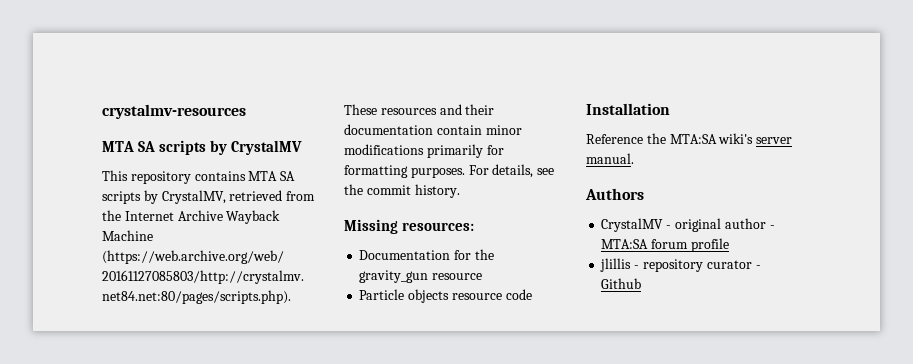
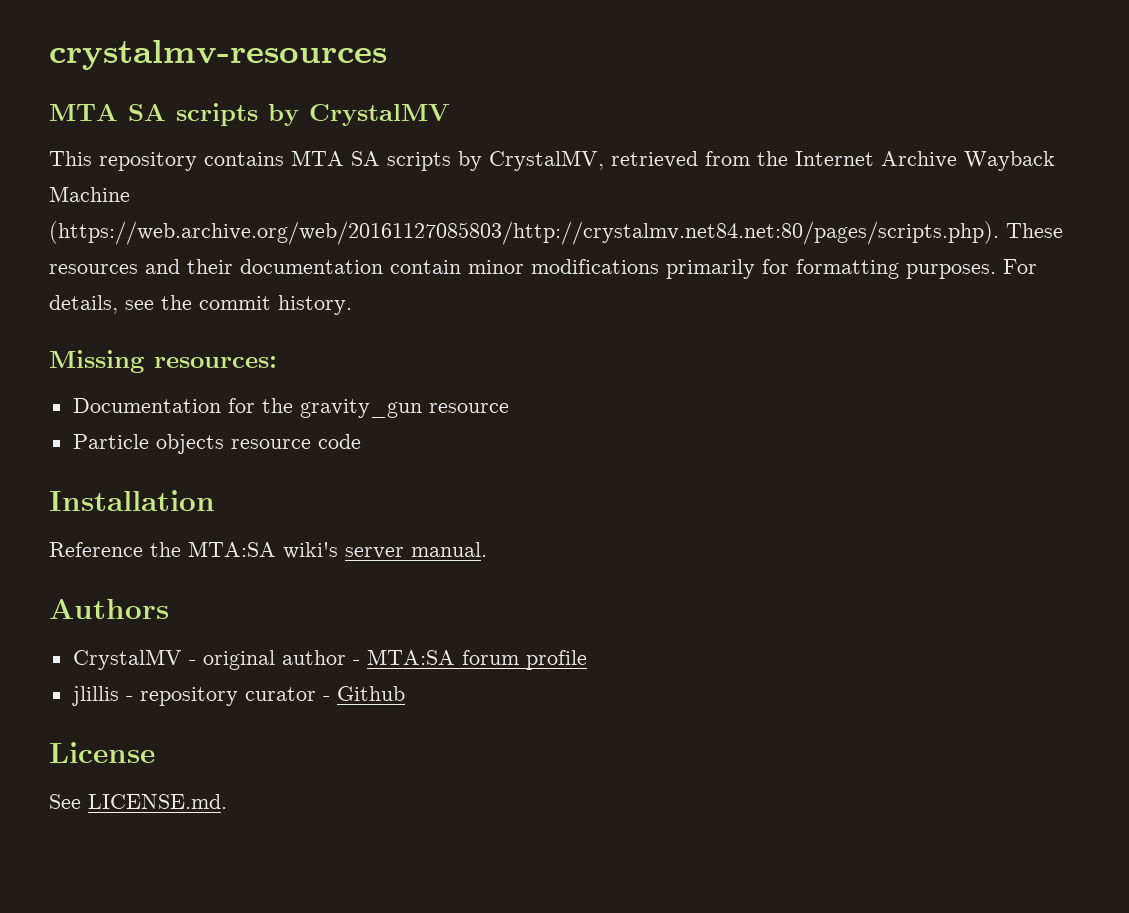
+ License
+ See LICENSE.md.

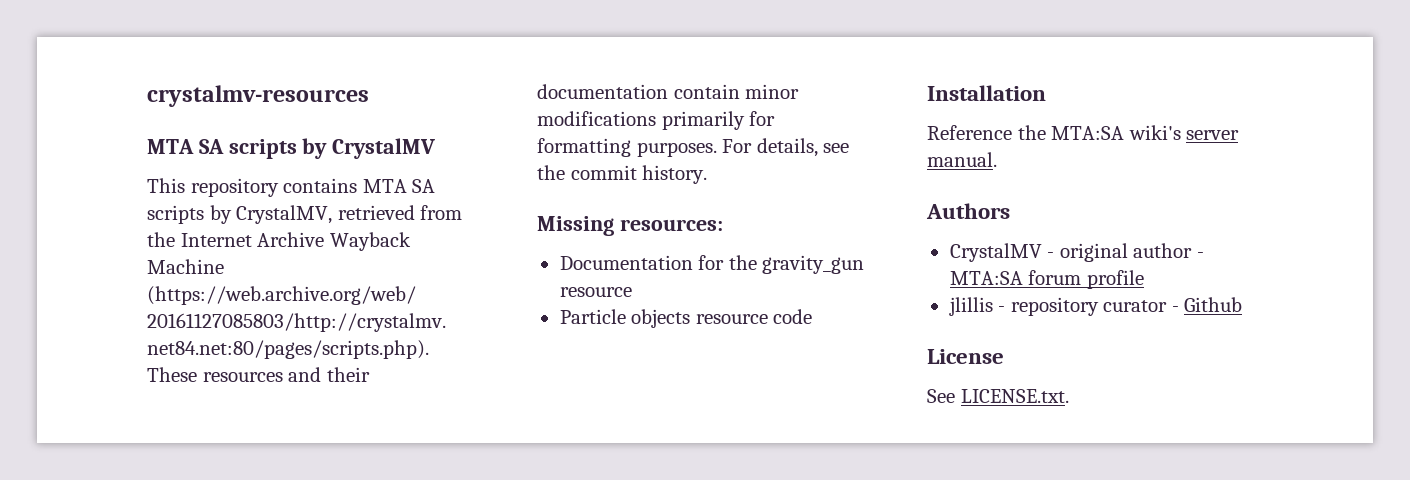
- See LICENSE.md.
+ See LICENSE.txt.

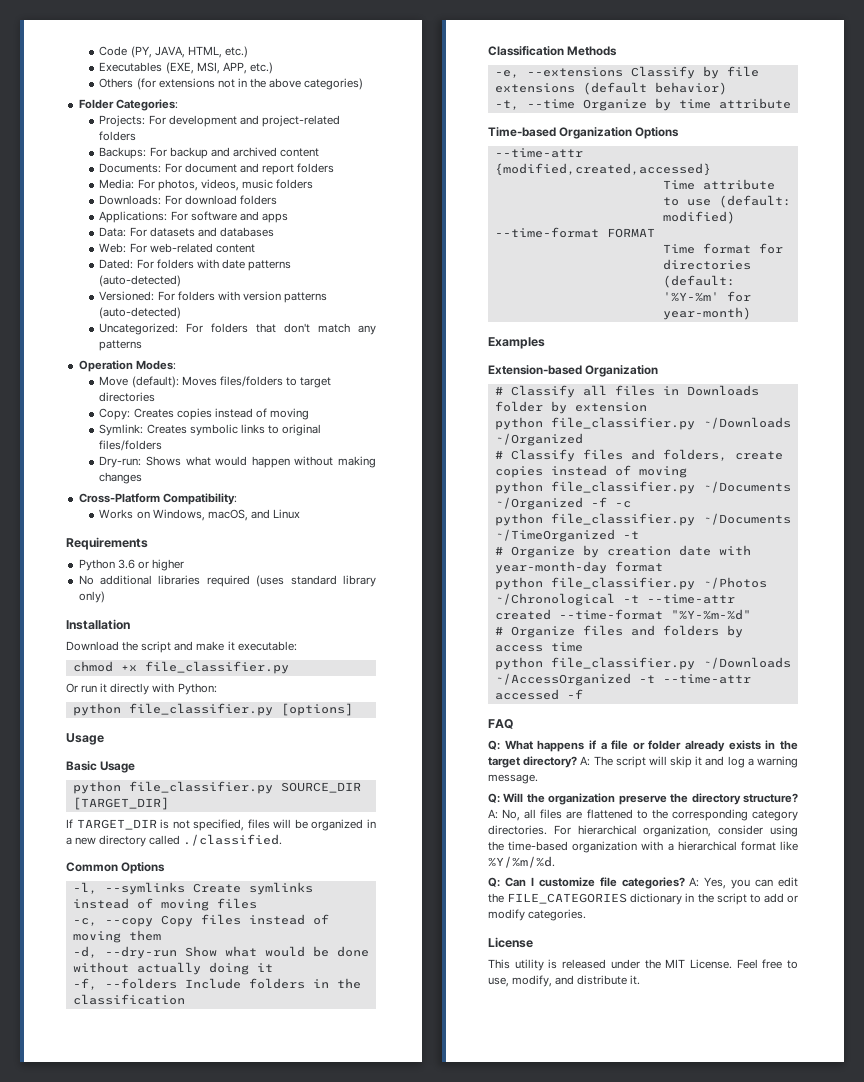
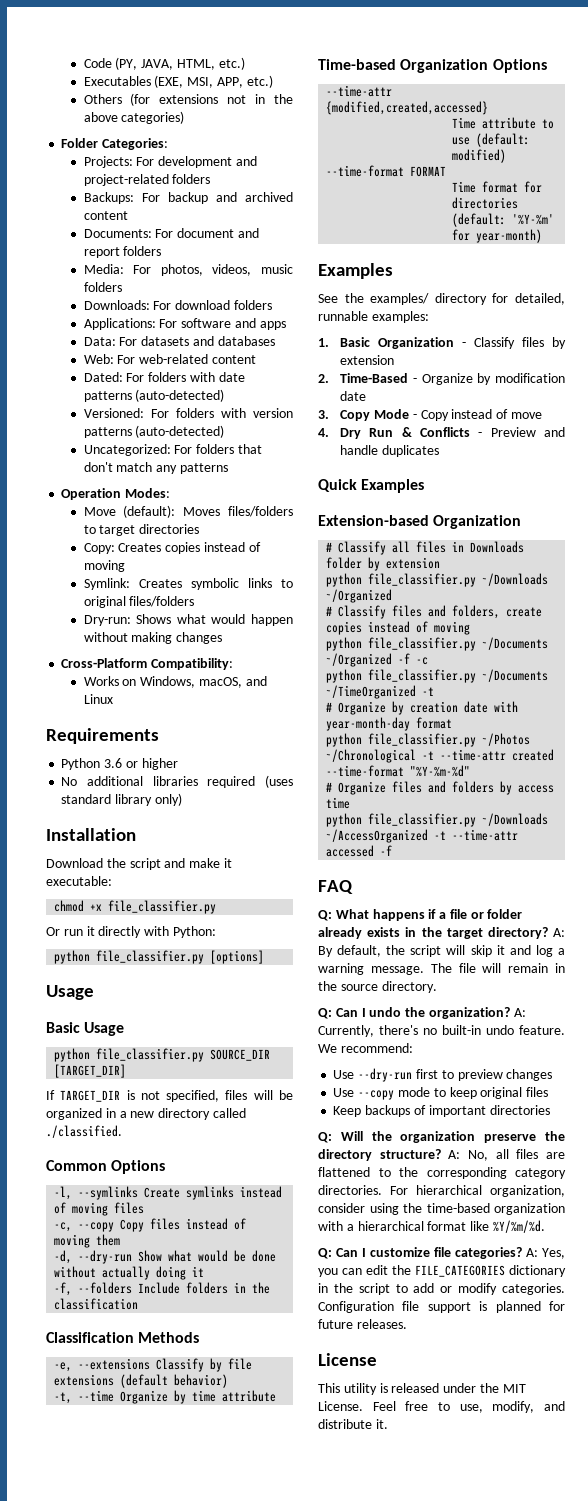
+ See the examples/ directory for detailed, runnable examples:
+ 1. Basic Organization - Classify files by extension
+ 2. Time-Based - Organize by modification date
+ 3. Copy Mode - Copy instead of move
+ 4. Dry Run & Conflicts - Preview and handle duplicates
+ Quick Examples
- A: The script will skip it and log a warning message.
+ A: By default, the script will skip it and log a warning message. The file will remain in the source directory.
+ Q: Can I undo the organization? A: Currently, there's no built-in undo feature. We recommend:
+ Use --dry-run first to preview changes
+ Use --copy mode to keep original files
+ Keep backups of important directories
+ Configuration file support is planned for future releases.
--*--
__Exercise details__:
Print every line of the data exactly. Pictures do not belong in the copy.

__Response for this exercise__:
+ License
+ See LICENSE.md.

- See LICENSE.md.
+ See LICENSE.txt.

+ See the examples/ directory for detailed, runnable examples:
+ 1. Basic Organization - Classify files by extension
+ 2. Time-Based - Organize by modification date
+ 3. Copy Mode - Copy instead of move
+ 4. Dry Run & Conflicts - Preview and handle duplicates
+ Quick Examples
- A: The script will skip it and log a warning message.
+ A: By default, the script will skip it and log a warning message. The file will remain in the source directory.
+ Q: Can I undo the organization? A: Currently, there's no built-in undo feature. We recommend:
+ Use --dry-run first to preview changes
+ Use --copy mode to keep original files
+ Keep backups of important directories
+ Configuration file support is planned for future releases.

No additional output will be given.